> [RECORDS SHOWN]:

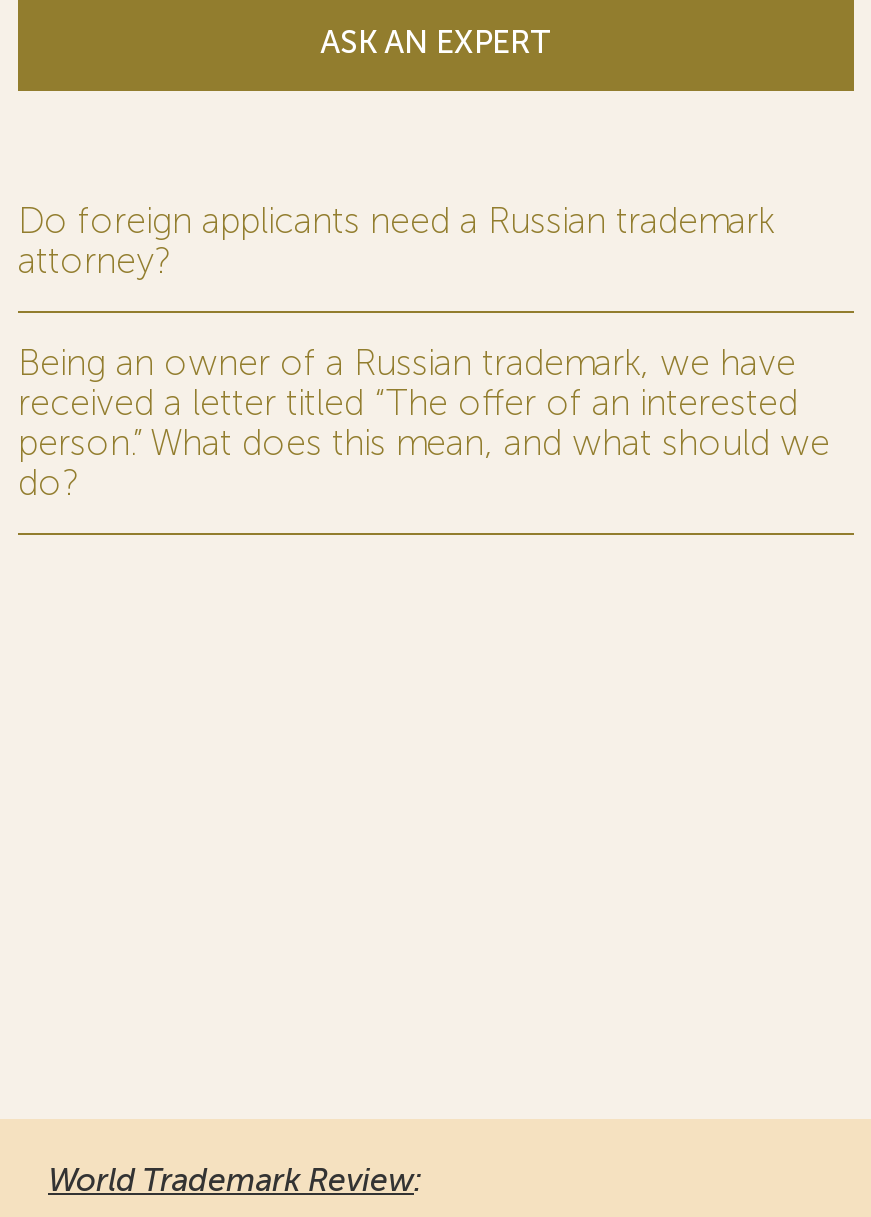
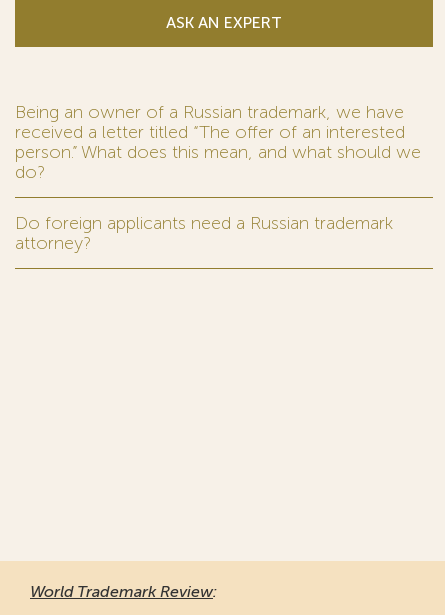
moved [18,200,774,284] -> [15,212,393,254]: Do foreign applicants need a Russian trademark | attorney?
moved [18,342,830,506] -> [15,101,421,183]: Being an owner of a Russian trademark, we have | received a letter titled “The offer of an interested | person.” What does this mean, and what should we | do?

==

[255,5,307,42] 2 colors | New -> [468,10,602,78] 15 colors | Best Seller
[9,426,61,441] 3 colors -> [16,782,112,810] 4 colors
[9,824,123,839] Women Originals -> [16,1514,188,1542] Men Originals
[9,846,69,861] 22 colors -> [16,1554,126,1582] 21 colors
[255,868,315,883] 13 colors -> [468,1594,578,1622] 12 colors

> [EXERCISE OBJECTIVE]:
From the records given above, copy all lines containing "moved".

> [PROBLEM SOLUTION]:
moved [18,200,774,284] -> [15,212,393,254]: Do foreign applicants need a Russian trademark | attorney?
moved [18,342,830,506] -> [15,101,421,183]: Being an owner of a Russian trademark, we have | received a letter titled “The offer of an interested | person.” What does this mean, and what should we | do?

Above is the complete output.